The First and Second Amendments collide as one man fights for America’s right to print out a handgun at home.
A few years ago, Cody Wilson began a crowdfunding campaign for $20,000. He wanted to buy a 3D printer and pay somebody to develop a blueprint for a working, printable plastic gun. Fighting to “keep power in the hands of the common man,” Wilson started marketing his campaign. Then he wrote a book about the firestorm that followed.
In September, a three-judge panel ruled 2-1 that Americans can’t download or use the instructions Wilson developed. He says the plans are protected under the First Amendment, and the ruling is a violation of free speech.
It isn’t Wilson’s first hurdle. When he was starting out, his crowdfunding campaign was cancelled by Indiegogo, so he had to ask for bitcoin donations. YouTube yanked his promo video — three separate times. The company that leased him the 3D printer found out what he was up to, and they took the printer back. And a website that publishes user generated design files for 3D printers pulled all gun related designs.
In 2012, Wired Magazine put Wilson at number 14 on a list of “The 15 Most Dangerous People in the World.”
But Wilson pushed on. In May 2013, he developed the world’s first plans for a printable gun. He called it “The Liberator.” And he started his own website so he could publish the design, allowing the American common man to push a couple buttons, and print themselves a handgun. The plans were downloaded 100,000 times in the first two days. But the Department of Defense Trade Controls demanded he pull the plans from his site.
Gun control proponents haven’t taken kindly to Wilson’s crusade. One congressman called for a ban on “wiki weapons” by renewing the Undetectable Firearms Act, a law that made it illegal to make or sell guns that walk-through metal detectors can’t pick up. Sen. Charles Schumer, a Democrat from New York, called for a ban on printable guns in May 2013.
“A terrorist, someone who’s mentally ill, a spousal abuser, a felon can essentially open a gun factory in their garage,” he said.
In 2013, Wilson’s Defense Distributed developed a component for an AR-15 that anyone could download and print at home. In 2015, he went after the State Department’s censorship of his plans.

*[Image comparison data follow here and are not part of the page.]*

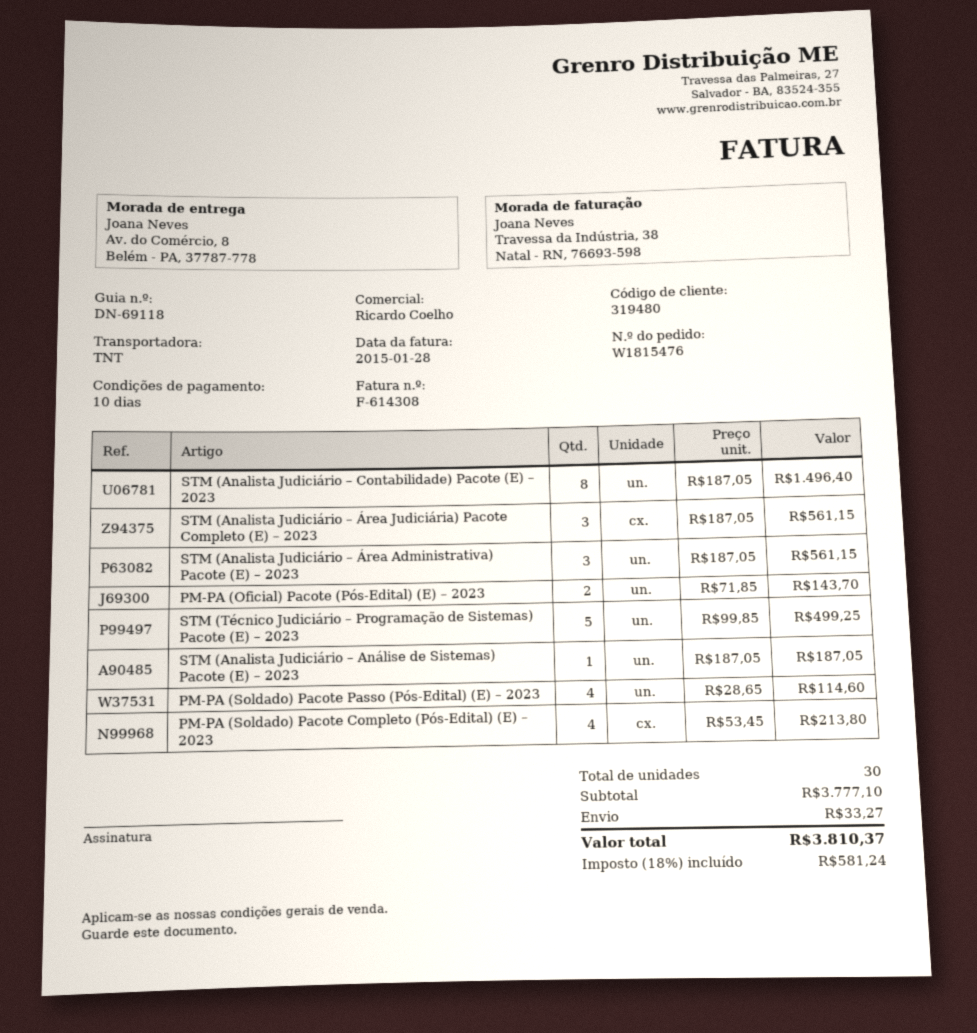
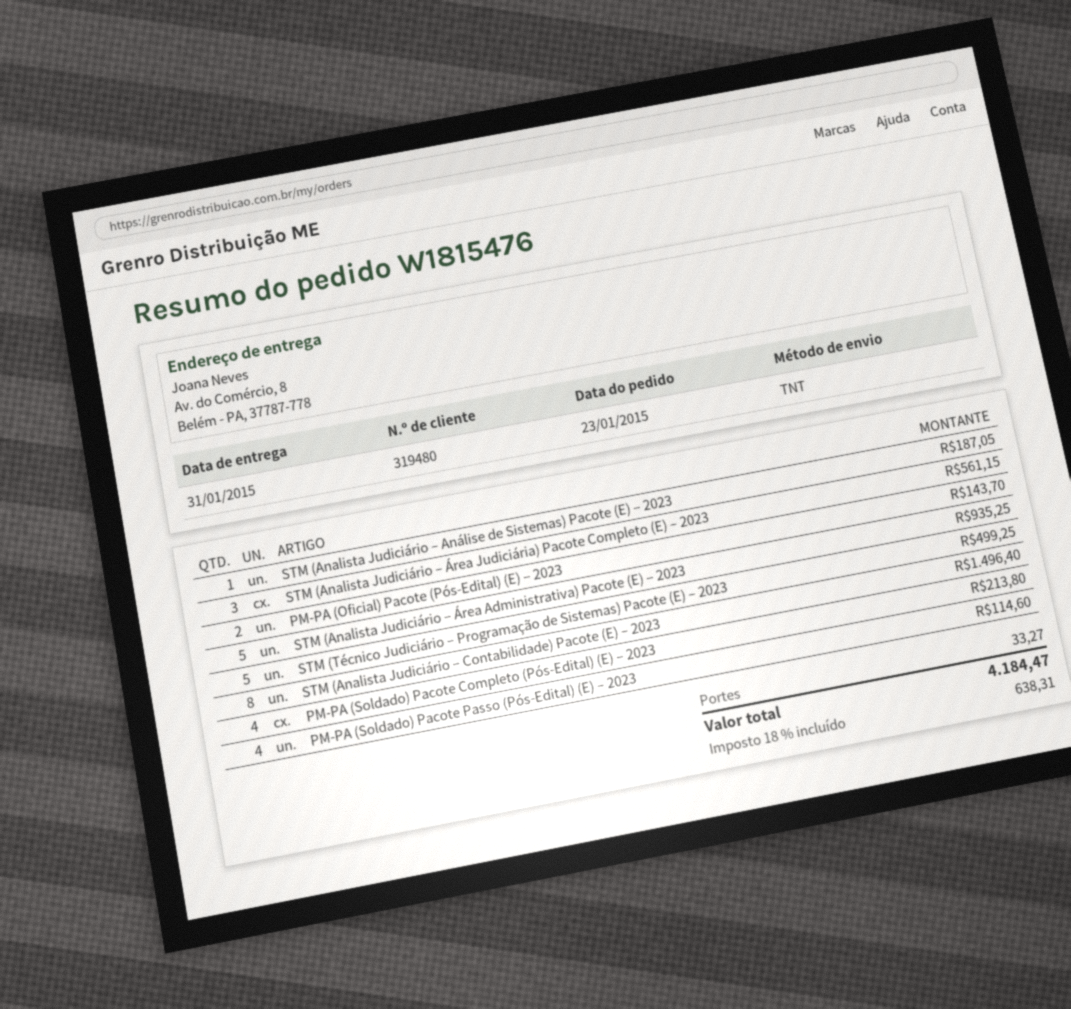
STM (Analista Judiciário – Área Administrativa) Pacote (E) – 2023: 3 for 561.15 -> 5 for 935.25
tax: 18% = 581.24 -> 18% = 638.31
total: 3810.37 -> 4184.47

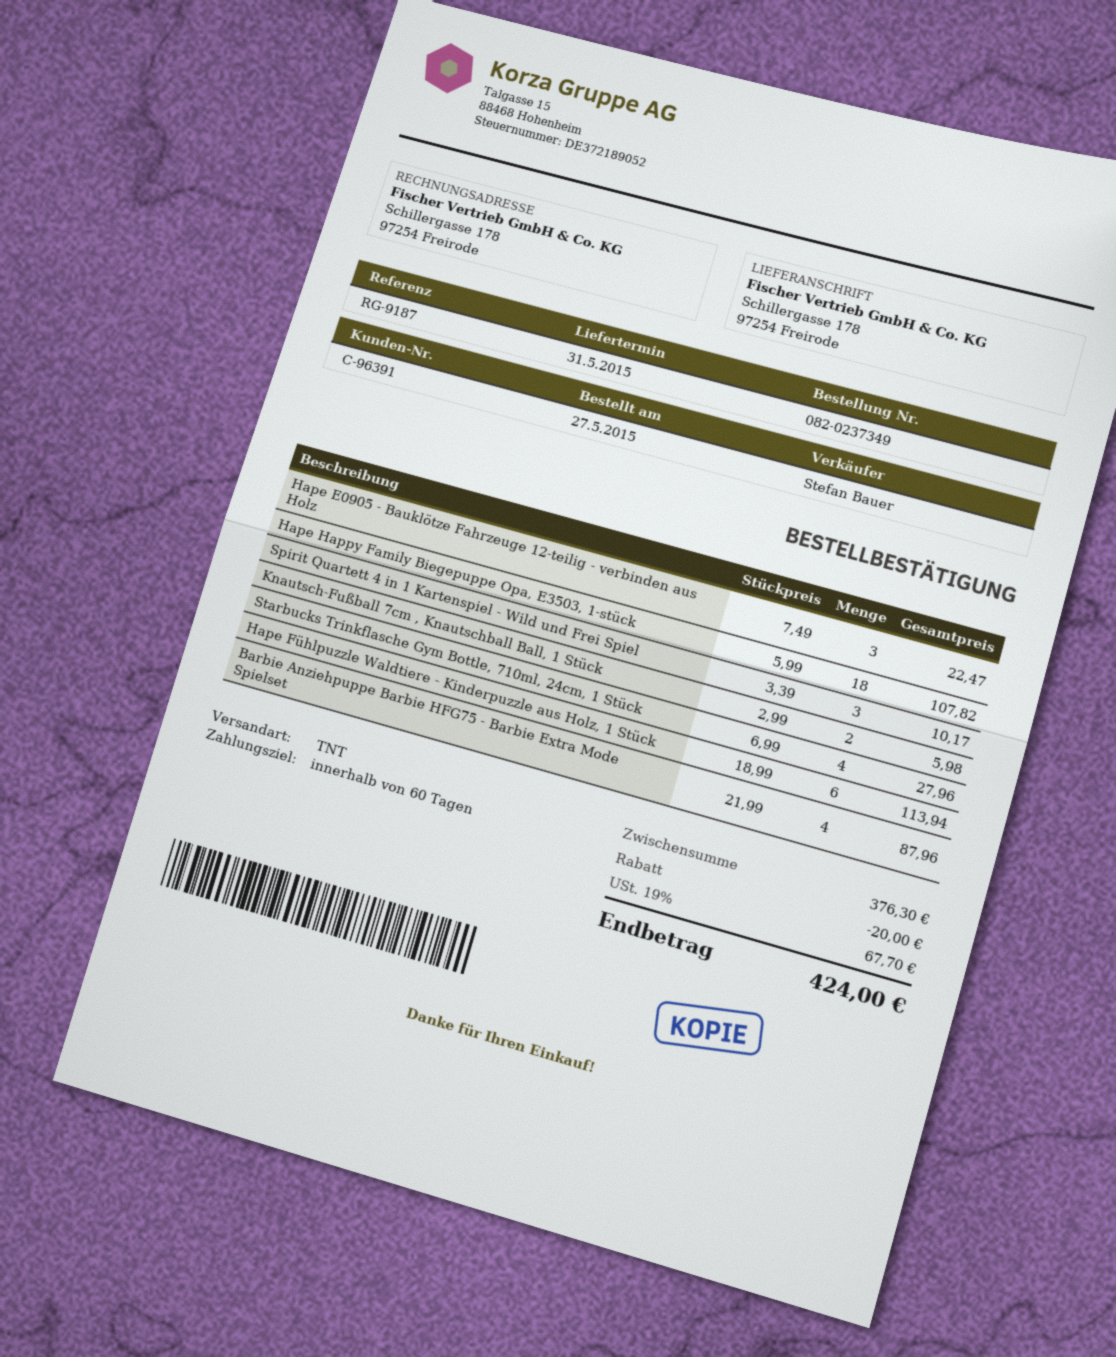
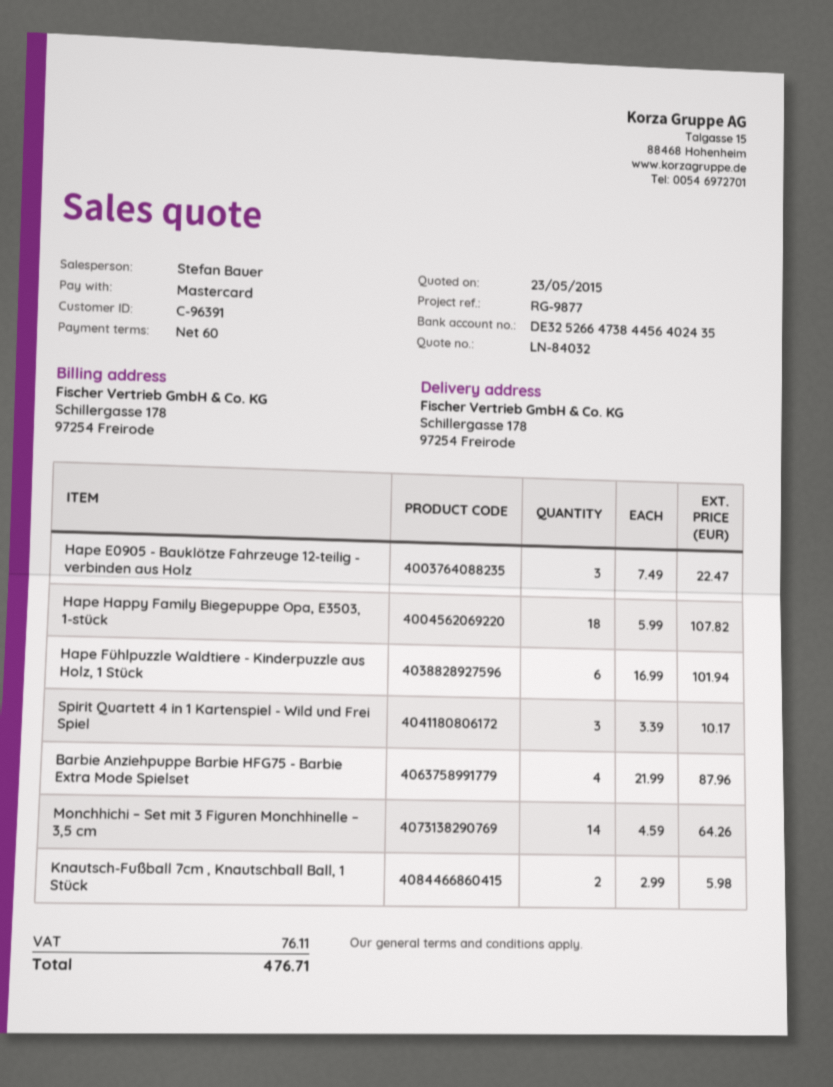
reference: RG-9187 -> RG-9877
Starbucks Trinkflasche Gym Bottle, 710ml, 24cm, 1 Stück: 4 x 6.99 = 27.96 -> none
Hape Fühlpuzzle Waldtiere - Kinderpuzzle aus Holz, 1 Stück: 6 x 18.99 = 113.94 -> 6 x 16.99 = 101.94
Monchhichi – Set mit 3 Figuren Monchhinelle – 3,5 cm: none -> 14 x 4.59 = 64.26
discount: 20.00 -> none
tax: 67.70 -> 76.11
total: 424.00 -> 476.71

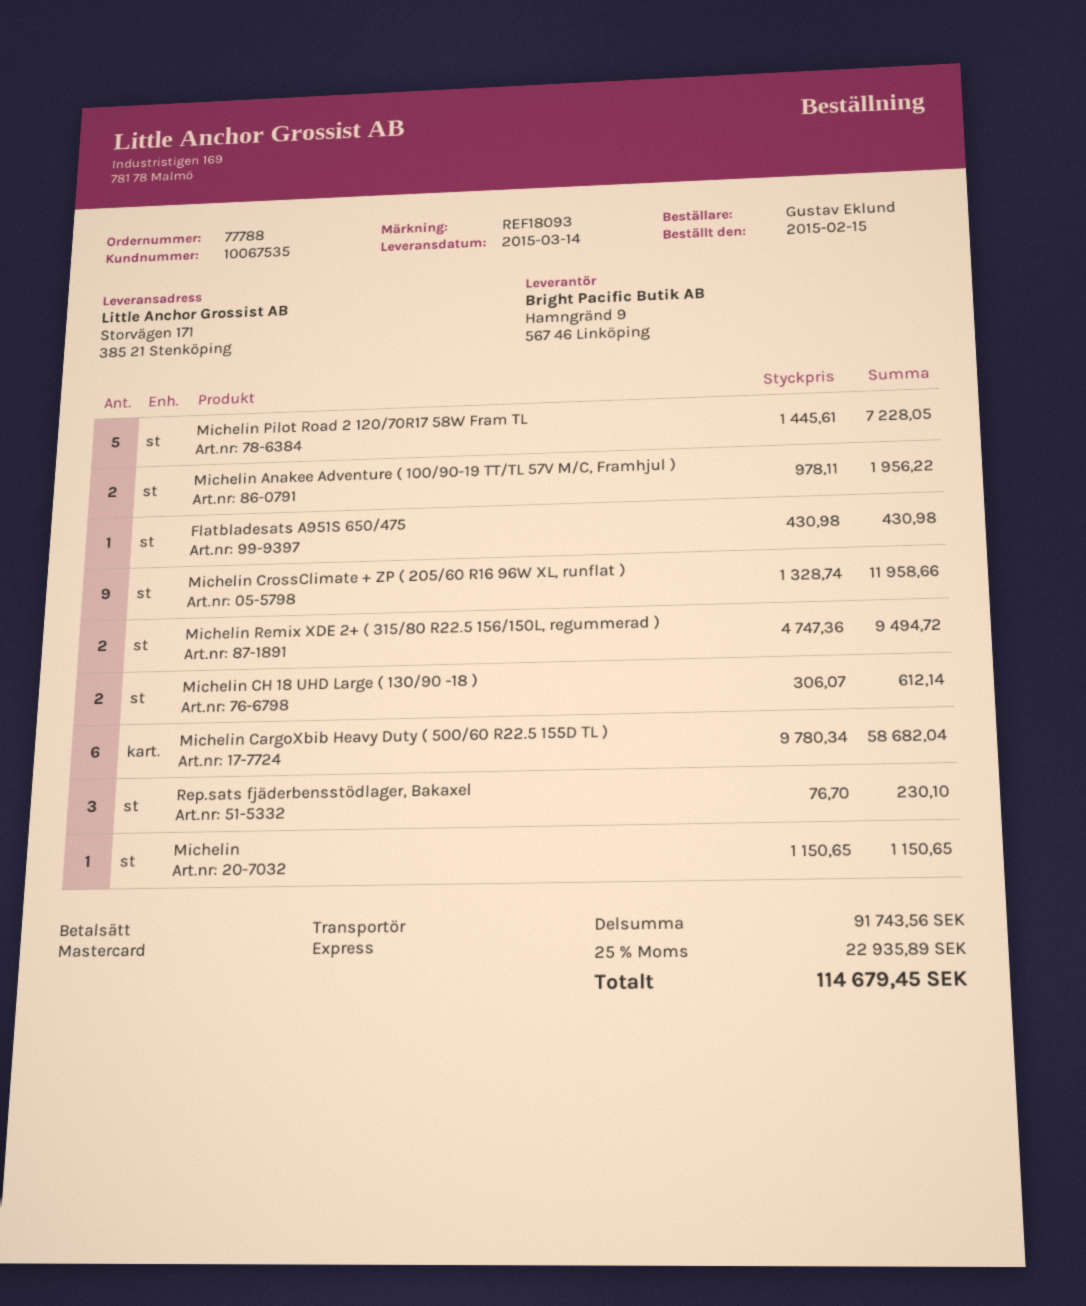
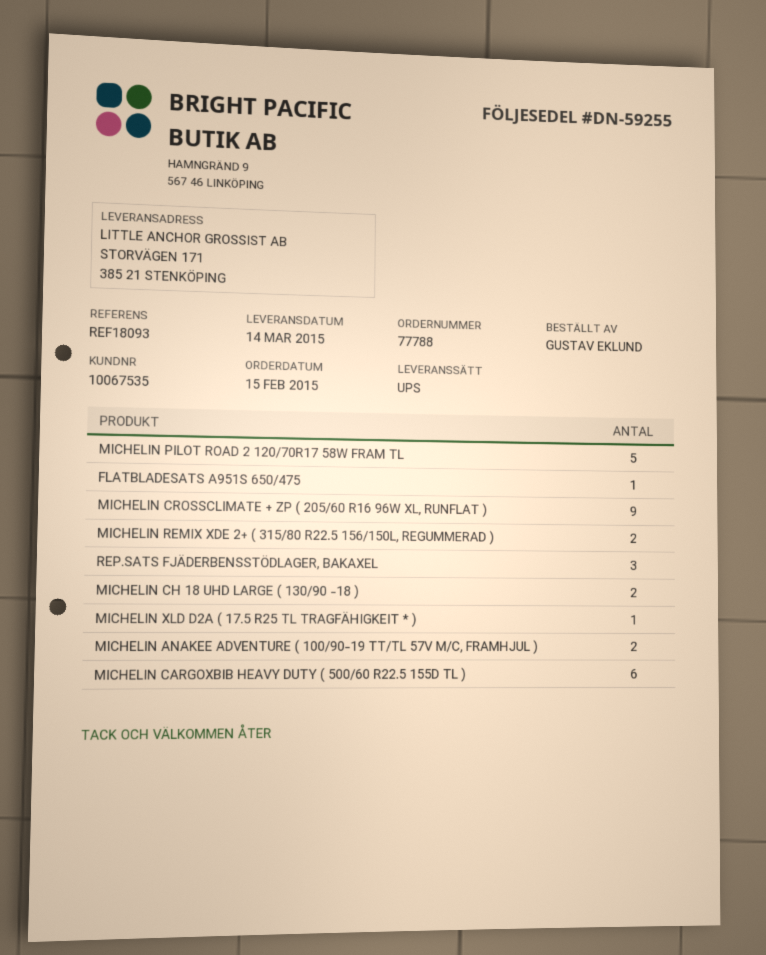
shipping method: express -> UPS
Michelin: 1 -> none
MICHELIN XLD D2A ( 17.5 R25 TL TRAGFÄHIGKEIT * ): none -> 1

For now, Wilson’s efforts at 3D printable guns have been halted by the courts. But Wilson, a law school dropout, tweeted after the September decision that he’ll be asking for an en banc hearing by the full 5th Circuit.
His crusade continues.
“The files themselves are a powerful species of political speech,” Wilson said at a talk in 2013. “And how do we know they are political speech? Because the‘re being fought so strongly.”